(Source data)
•••••
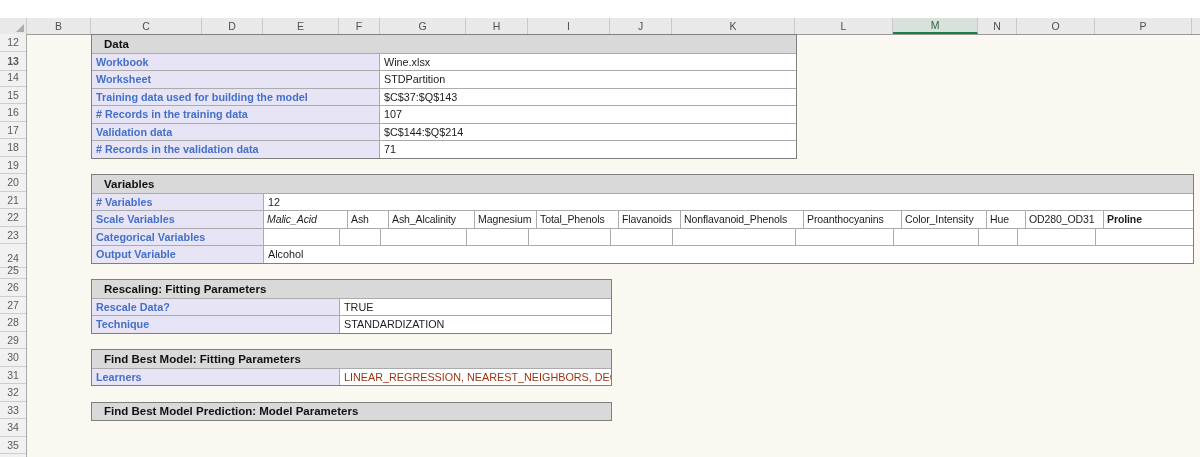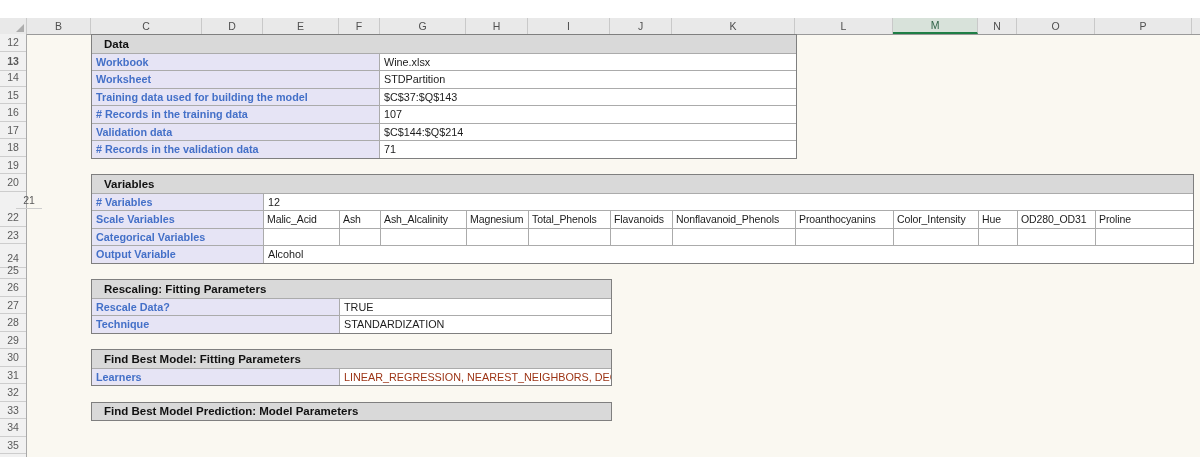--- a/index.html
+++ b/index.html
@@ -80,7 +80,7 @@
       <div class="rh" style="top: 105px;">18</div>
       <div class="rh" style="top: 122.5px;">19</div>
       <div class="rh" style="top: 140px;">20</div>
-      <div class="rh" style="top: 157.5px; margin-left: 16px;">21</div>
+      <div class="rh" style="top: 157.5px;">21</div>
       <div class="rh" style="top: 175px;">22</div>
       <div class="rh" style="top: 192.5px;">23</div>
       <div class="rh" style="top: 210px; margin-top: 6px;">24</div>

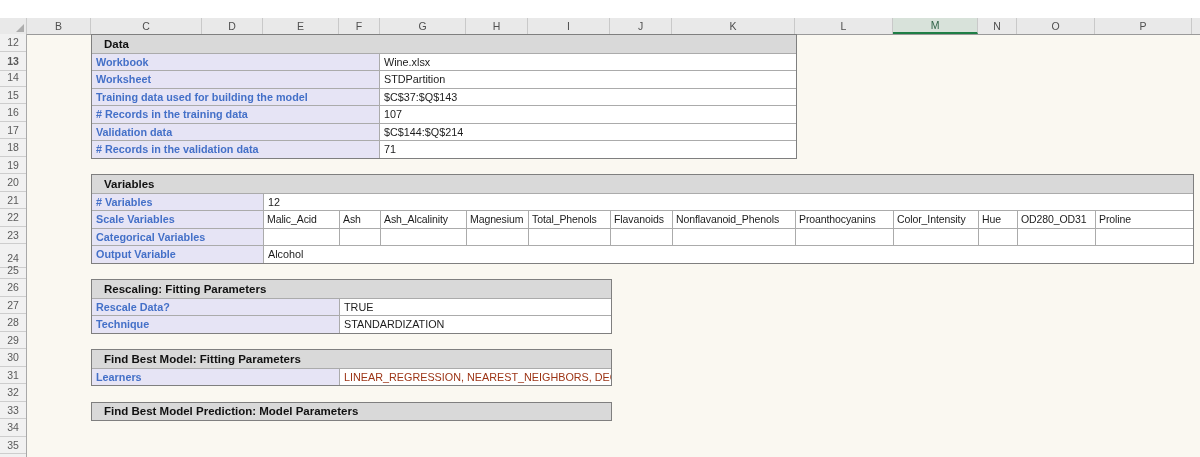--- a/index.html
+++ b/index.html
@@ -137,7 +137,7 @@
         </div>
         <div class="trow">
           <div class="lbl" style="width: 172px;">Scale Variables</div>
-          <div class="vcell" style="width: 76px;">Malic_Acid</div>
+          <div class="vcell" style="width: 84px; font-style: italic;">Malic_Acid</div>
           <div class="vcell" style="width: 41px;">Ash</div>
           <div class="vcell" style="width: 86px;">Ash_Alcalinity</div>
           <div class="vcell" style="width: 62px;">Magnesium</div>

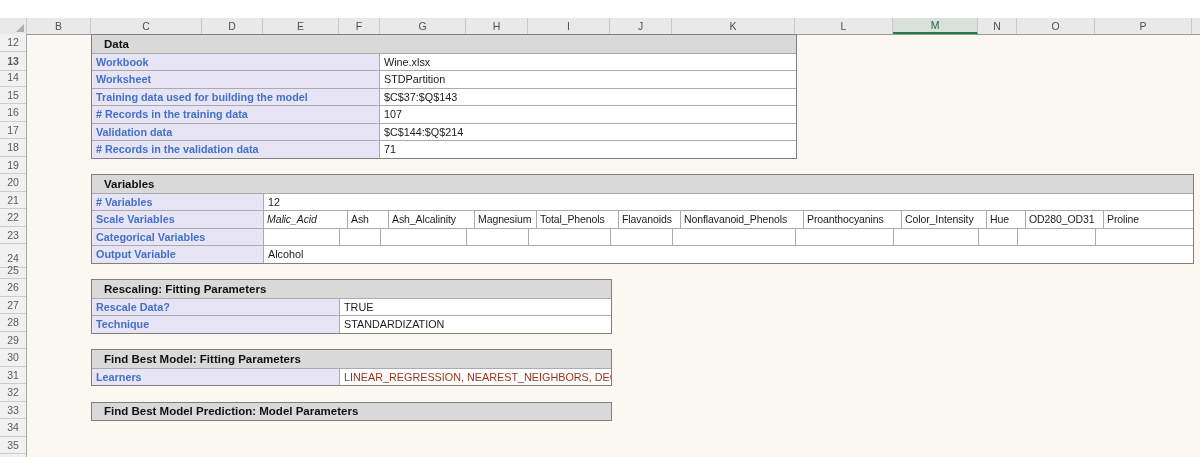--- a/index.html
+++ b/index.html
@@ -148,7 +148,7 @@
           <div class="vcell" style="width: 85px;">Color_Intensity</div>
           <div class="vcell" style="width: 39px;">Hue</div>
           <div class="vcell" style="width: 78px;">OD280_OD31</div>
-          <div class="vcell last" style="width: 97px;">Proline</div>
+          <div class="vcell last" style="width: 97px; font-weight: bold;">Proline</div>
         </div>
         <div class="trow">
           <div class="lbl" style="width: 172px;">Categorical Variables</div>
•••••
== HOW TO COMPLETE THIS TASK ==
From the data above, say how many lines include "Proline", and write nothing but the number.

== RESULT OF THE TASK ==
2